#### PROVIDED MATERIAL ####

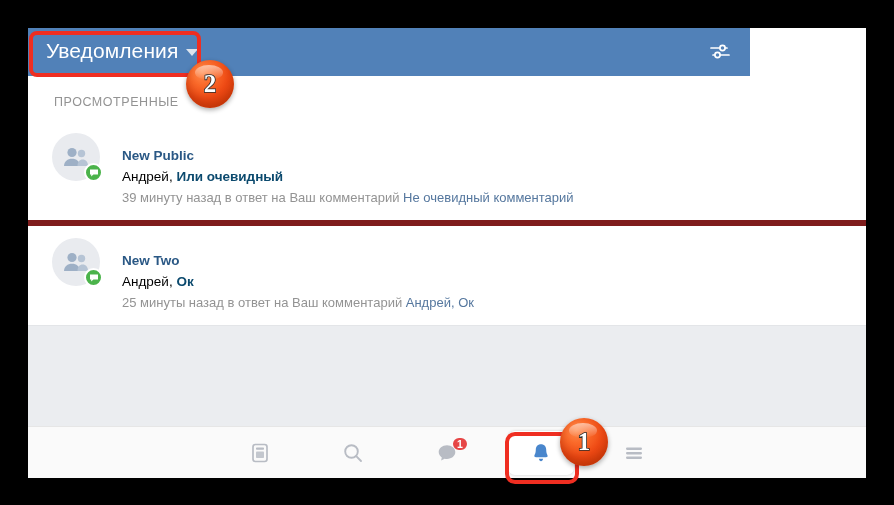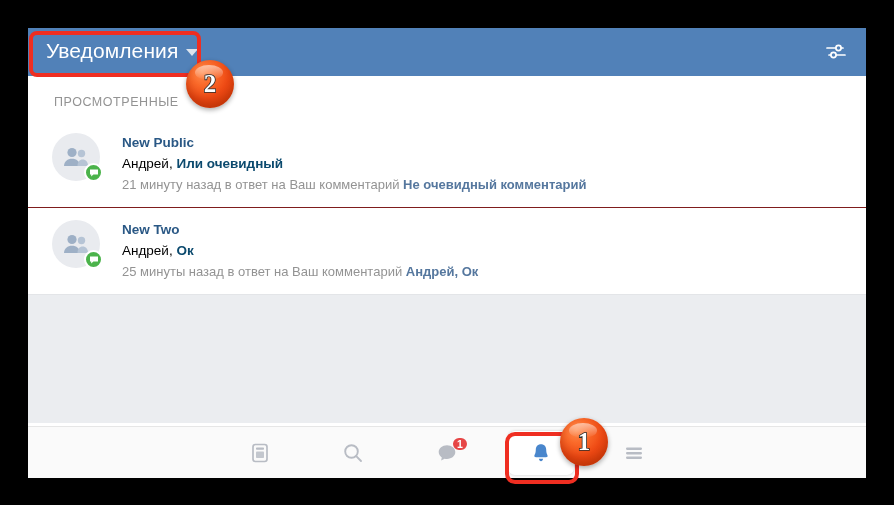--- a/index.html
+++ b/index.html
@@ -14,21 +14,21 @@
     position:absolute;
     left:28px;top:28px;
     width:838px;height:450px;
     background:#ffffff;
     overflow:hidden;
   }
 
   
   .header{
     position:absolute;left:0;top:0;
-    width:838px;height:48px;
+    width:722px;height:48px;
     background:#5181b8;
     display:flex;align-items:center;
     box-sizing:border-box;
     padding:0 14px 0 10px;
   }
   .hdr-title-wrap{
     display:flex;align-items:center;gap:8px;
     padding:3px 8px 5px 8px;
     cursor:pointer;
   }
@@ -63,21 +63,21 @@
   }
 
   .notif{
     display:flex;
     padding:12px 20px 13px 24px;
     background:#fff;
     cursor:pointer;
     position:relative;
   }
   .notif + .notif{
-    border-top:1px solid #7f1d1d;
+    border-top:6px solid #7f1d1d;
   }
 
   .avatar-wrap{
     position:relative;
     width:48px;height:48px;
     flex:0 0 48px;
     margin-right:22px;
   }
   .avatar{
     width:48px;height:48px;border-radius:50%;
@@ -86,37 +86,37 @@
   }
   .badge-green{
     position:absolute;right:-3px;bottom:-1px;
     width:19px;height:19px;border-radius:50%;
     background:#4bb34b;
     border:2px solid #ffffff;
     display:flex;align-items:center;justify-content:center;
     box-sizing:border-box;
   }
 
-  .notif-body{flex:1;min-width:0;padding-top:1px;}
+  .notif-body{flex:1;min-width:0;padding-top:1px;margin-top:13px;}
   .notif-title{
     color:#2a5885;
     font-size:13.5px;font-weight:bold;
     line-height:18px;
     margin-bottom:2px;
   }
   .notif-sub{
     font-size:13.5px;line-height:19px;color:#000;
     margin-bottom:3px;
   }
   .notif-sub .lnk{color:#000000;font-weight:normal;}
   .notif-sub .txt{color:#0c4a6e;font-weight:bold;}
   .notif-meta{
     font-size:13px;line-height:18px;color:#939393;
   }
-  .notif-meta .lnk{color:#55779e;font-weight:bold;}
+  .notif-meta .lnk{color:#55779e;}
 
   .empty-area{
     background:#ebedf0;
     height:128px;
     border-top:1px solid #e3e5e8;
   }
 
   
   .bottom-nav{
     position:absolute;left:0;bottom:0;
@@ -228,21 +228,21 @@
         </div>
         <div class="badge-green">
           <svg width="10" height="10" viewBox="0 0 10 10">
             <path d="M1 1.4h8v5.2H4.4L2.2 8.6V6.6H1z" fill="#ffffff"></path>
           </svg>
         </div>
       </div>
       <div class="notif-body">
         <div class="notif-title">New Public</div>
         <div class="notif-sub"><span class="lnk">Андрей</span><span>, </span><span class="txt">Или очевидный</span></div>
-        <div class="notif-meta"><span>21 минуту назад в ответ на Ваш комментарий </span><span class="lnk">Не очевидный комментарий</span></div>
+        <div class="notif-meta"><span>39 минуту назад в ответ на Ваш комментарий </span><span class="lnk">Не очевидный комментарий</span></div>
       </div>
     </div>
 
     <div class="notif">
       <div class="avatar-wrap">
         <div class="avatar">
           <svg width="28" height="22" viewBox="0 0 28 22">
             <circle cx="10" cy="6.5" r="4.6" fill="#9eb0c6"></circle>
             <circle cx="19.5" cy="7.5" r="3.7" fill="#b6c4d5"></circle>
             <path d="M2 20c0-4.6 3.6-7.3 8-7.3s8 2.7 8 7.3z" fill="#9eb0c6"></path>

####

*WHAT TO DO:* The answer must reproduce every line of the records above exactly, with all pictures left out.

*RESPONSE:*
--- a/index.html
+++ b/index.html
@@ -14,21 +14,21 @@
     position:absolute;
     left:28px;top:28px;
     width:838px;height:450px;
     background:#ffffff;
     overflow:hidden;
   }
 
   
   .header{
     position:absolute;left:0;top:0;
-    width:838px;height:48px;
+    width:722px;height:48px;
     background:#5181b8;
     display:flex;align-items:center;
     box-sizing:border-box;
     padding:0 14px 0 10px;
   }
   .hdr-title-wrap{
     display:flex;align-items:center;gap:8px;
     padding:3px 8px 5px 8px;
     cursor:pointer;
   }
@@ -63,21 +63,21 @@
   }
 
   .notif{
     display:flex;
     padding:12px 20px 13px 24px;
     background:#fff;
     cursor:pointer;
     position:relative;
   }
   .notif + .notif{
-    border-top:1px solid #7f1d1d;
+    border-top:6px solid #7f1d1d;
   }
 
   .avatar-wrap{
     position:relative;
     width:48px;height:48px;
     flex:0 0 48px;
     margin-right:22px;
   }
   .avatar{
     width:48px;height:48px;border-radius:50%;
@@ -86,37 +86,37 @@
   }
   .badge-green{
     position:absolute;right:-3px;bottom:-1px;
     width:19px;height:19px;border-radius:50%;
     background:#4bb34b;
     border:2px solid #ffffff;
     display:flex;align-items:center;justify-content:center;
     box-sizing:border-box;
   }
 
-  .notif-body{flex:1;min-width:0;padding-top:1px;}
+  .notif-body{flex:1;min-width:0;padding-top:1px;margin-top:13px;}
   .notif-title{
     color:#2a5885;
     font-size:13.5px;font-weight:bold;
     line-height:18px;
     margin-bottom:2px;
   }
   .notif-sub{
     font-size:13.5px;line-height:19px;color:#000;
     margin-bottom:3px;
   }
   .notif-sub .lnk{color:#000000;font-weight:normal;}
   .notif-sub .txt{color:#0c4a6e;font-weight:bold;}
   .notif-meta{
     font-size:13px;line-height:18px;color:#939393;
   }
-  .notif-meta .lnk{color:#55779e;font-weight:bold;}
+  .notif-meta .lnk{color:#55779e;}
 
   .empty-area{
     background:#ebedf0;
     height:128px;
     border-top:1px solid #e3e5e8;
   }
 
   
   .bottom-nav{
     position:absolute;left:0;bottom:0;
@@ -228,21 +228,21 @@
         </div>
         <div class="badge-green">
           <svg width="10" height="10" viewBox="0 0 10 10">
             <path d="M1 1.4h8v5.2H4.4L2.2 8.6V6.6H1z" fill="#ffffff"></path>
           </svg>
         </div>
       </div>
       <div class="notif-body">
         <div class="notif-title">New Public</div>
         <div class="notif-sub"><span class="lnk">Андрей</span><span>, </span><span class="txt">Или очевидный</span></div>
-        <div class="notif-meta"><span>21 минуту назад в ответ на Ваш комментарий </span><span class="lnk">Не очевидный комментарий</span></div>
+        <div class="notif-meta"><span>39 минуту назад в ответ на Ваш комментарий </span><span class="lnk">Не очевидный комментарий</span></div>
       </div>
     </div>
 
     <div class="notif">
       <div class="avatar-wrap">
         <div class="avatar">
           <svg width="28" height="22" viewBox="0 0 28 22">
             <circle cx="10" cy="6.5" r="4.6" fill="#9eb0c6"></circle>
             <circle cx="19.5" cy="7.5" r="3.7" fill="#b6c4d5"></circle>
             <path d="M2 20c0-4.6 3.6-7.3 8-7.3s8 2.7 8 7.3z" fill="#9eb0c6"></path>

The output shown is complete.